After finishing the bread Nama rose and slowly moved to the corner of the room. From there she explained that Passages between the living and the dead are most powerful at points of contrast. She took a minute to gather her thoughts and then she quickly started to talk to her little ones as if she had no doubt they would eventually talk back. She described the circumstances of their departure from the village, the events in the forest, how she buried their bodies under a tree she has never been able to find again and how she eventually forced herself to treck back to the village for help. She explained the tremendous amount of guilt she felt (both then and now) and described how desperately she missed them. Then she emotionally asked for forgiveness for her actions and inability to protect them. Then she paused. A few minutes later she started speaking as if she was her own children. “Mommie, it’s ok, we know, we were there and we understand, it is not your fault. You did everything you could do and you loved us deeply but you must move on. We let you pass.”
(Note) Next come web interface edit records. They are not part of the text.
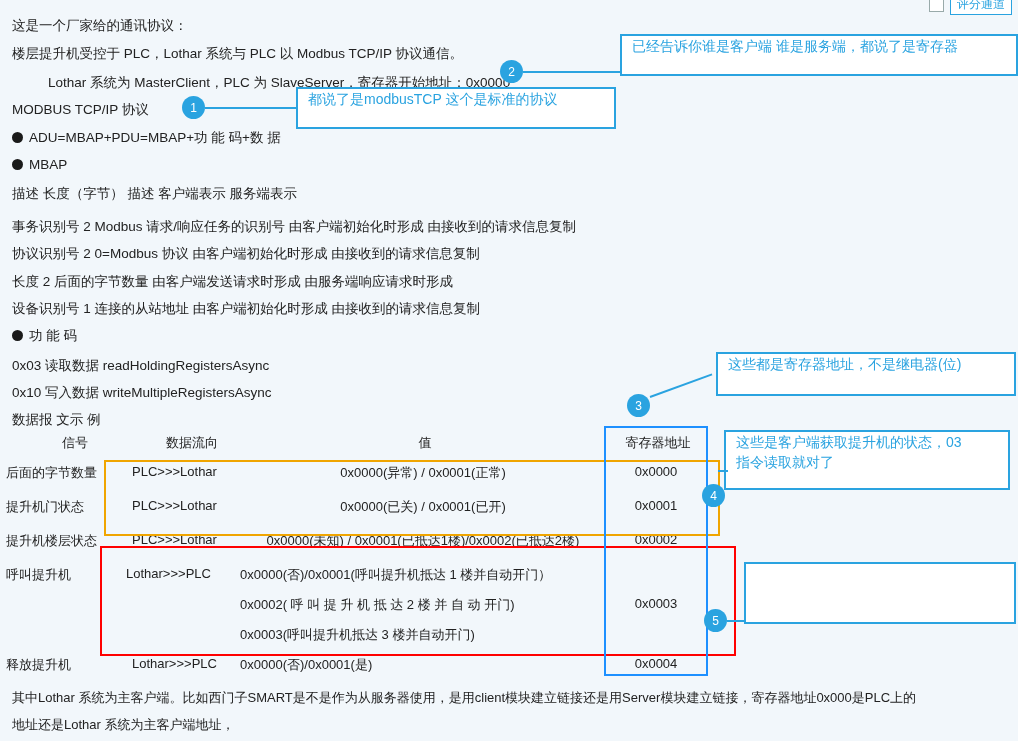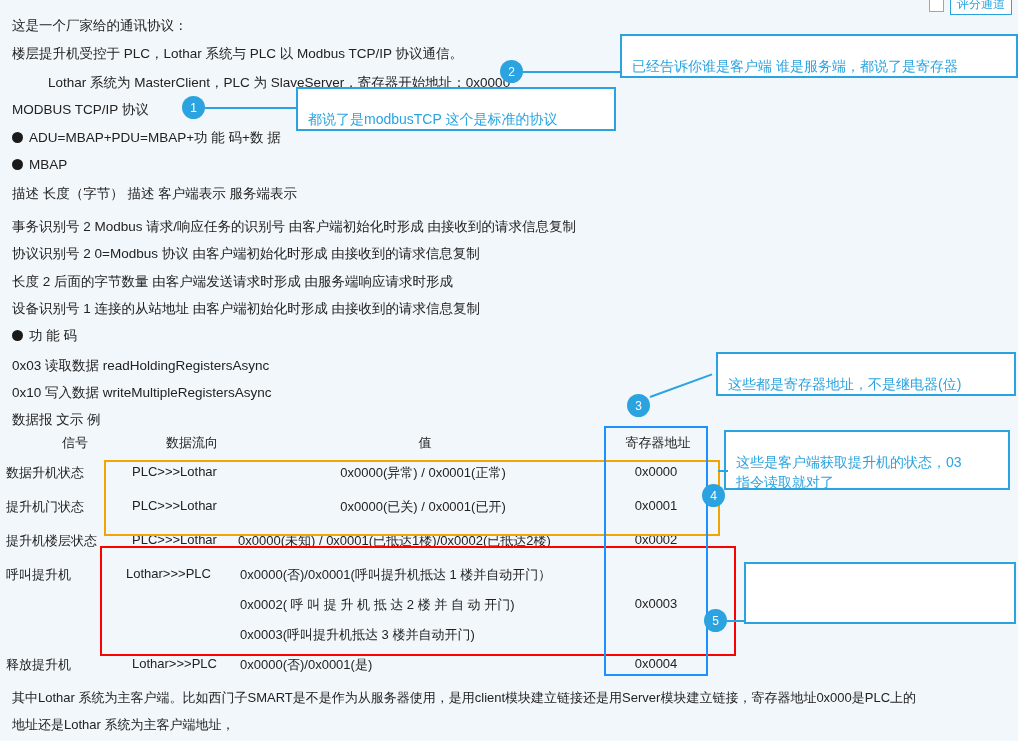--- a/index.html
+++ b/index.html
@@ -35,7 +35,7 @@
     color:#2aa3e0;
     font-size:14px;
     line-height:20px;
-    padding:20px 10px;
+    padding:0 10px;
     box-sizing:border-box;
     white-space:nowrap;
   }

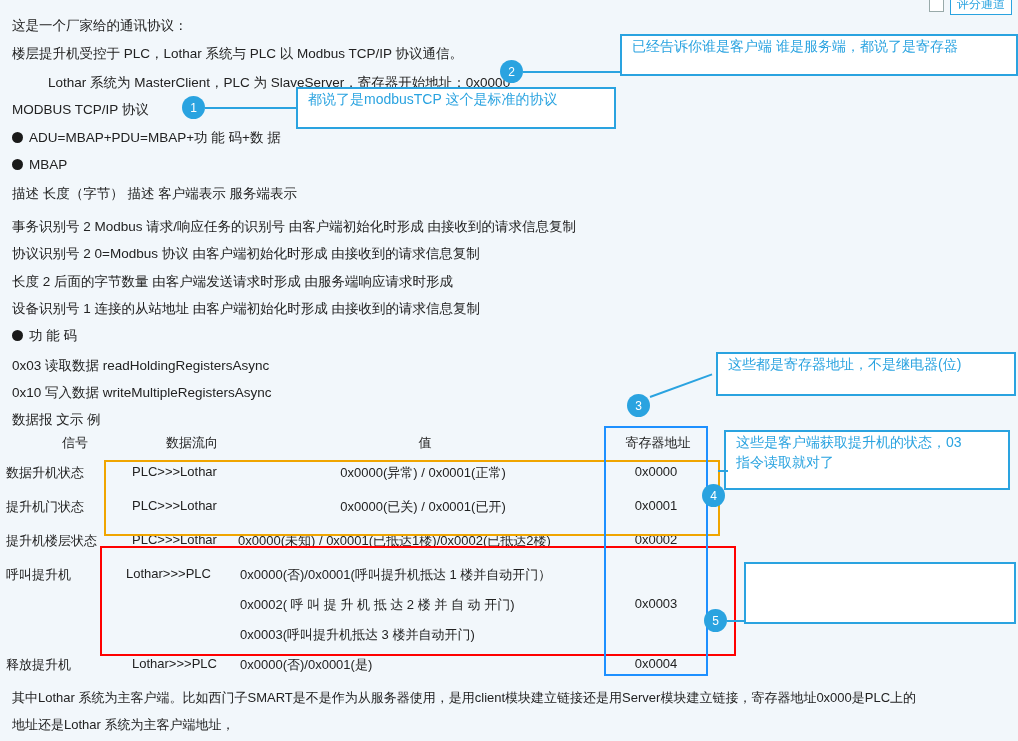--- a/index.html
+++ b/index.html
@@ -128,7 +128,7 @@
     <div style="position:absolute;left:260px;top:0px;width:330px;text-align:center;">值</div>
     <div style="position:absolute;left:608px;top:0px;width:100px;text-align:center;">寄存器地址</div>
 
-    <div style="position:absolute;left:6px;top:30px;width:120px;text-align:left;">数据升机状态</div>
+    <div style="position:absolute;left:6px;top:30px;width:120px;text-align:left;">后面的字节数量</div>
     <div style="position:absolute;left:132px;top:30px;width:120px;text-align:left;">PLC&gt;&gt;&gt;Lothar</div>
     <div style="position:absolute;left:258px;top:30px;width:330px;text-align:center;">0x0000(异常) / 0x0001(正常)</div>
     <div style="position:absolute;left:608px;top:30px;width:96px;text-align:center;">0x0000</div>

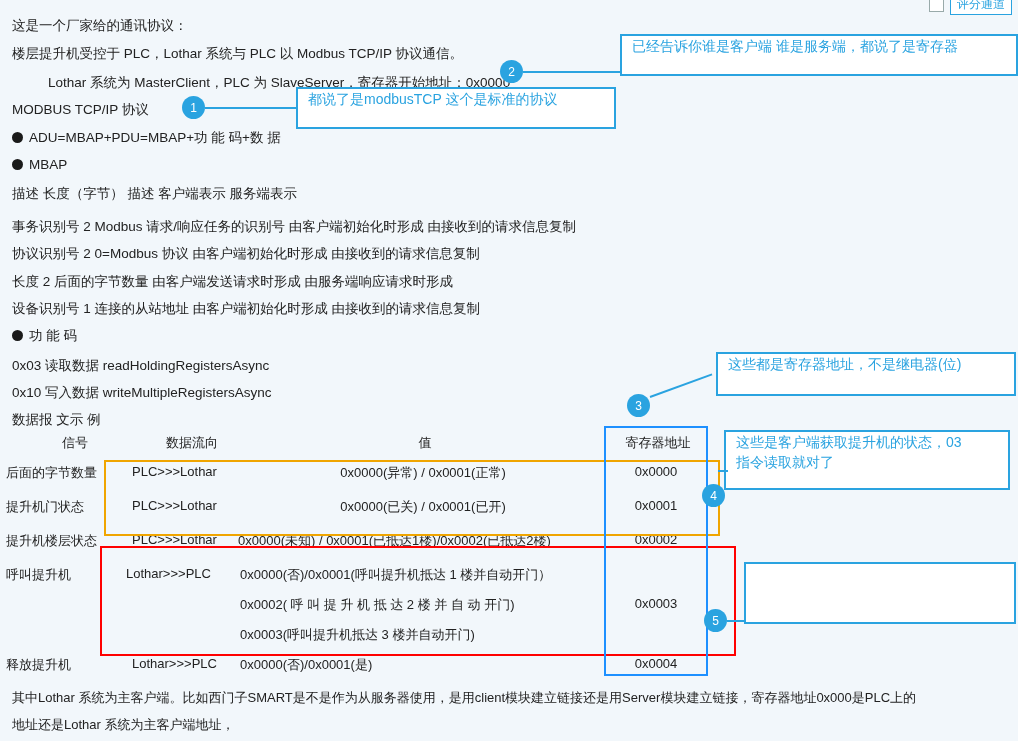--- a/index.html
+++ b/index.html
@@ -140,7 +140,7 @@
 
     <div style="position:absolute;left:6px;top:98px;width:126px;text-align:left;">提升机楼层状态</div>
     <div style="position:absolute;left:132px;top:98px;width:120px;text-align:left;">PLC&gt;&gt;&gt;Lothar</div>
-    <div style="position:absolute;left:238px;top:98px;width:370px;text-align:left;">0x0000(未知) / 0x0001(已抵达1楼)/0x0002(已抵达2楼)</div>
+    <div style="position:absolute;left:238px;top:98px;width:370px;text-align:center;">0x0000(未知) / 0x0001(已抵达1楼)/0x0002(已抵达2楼)</div>
     <div style="position:absolute;left:608px;top:98px;width:96px;text-align:center;">0x0002</div>
 
     <div style="position:absolute;left:6px;top:132px;width:120px;text-align:left;">呼叫提升机</div>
That was how I learned about the process of moving through the passage. With every difficult loss locals find the space and time to ask for the ability to pass. If granted they will stop being haunted by the lost loved one and live more frequently and freely in the land of the living.

Message to the outside whisperers: If this isn’t culture than I don’t know what is. So please, I beg you whisperers from the outside world, please be patient and curious about this mending nation and you too may one day be given the opportunity to experience the culture of Liberia. Not seeing it doesn’t mean it’s not there and if you’re only given the chance to be here for a very short period of time please don’t hold it against them if they decide not to share. They are in the Time of Mending, have justified difficulties with trust and need to focus on survival. The darning process is not an easy one and although at times it looks messy and disorganized, deep down, in this nations heart of hearts, there is a people with a sense of culture that we young nations of the West can only dream of.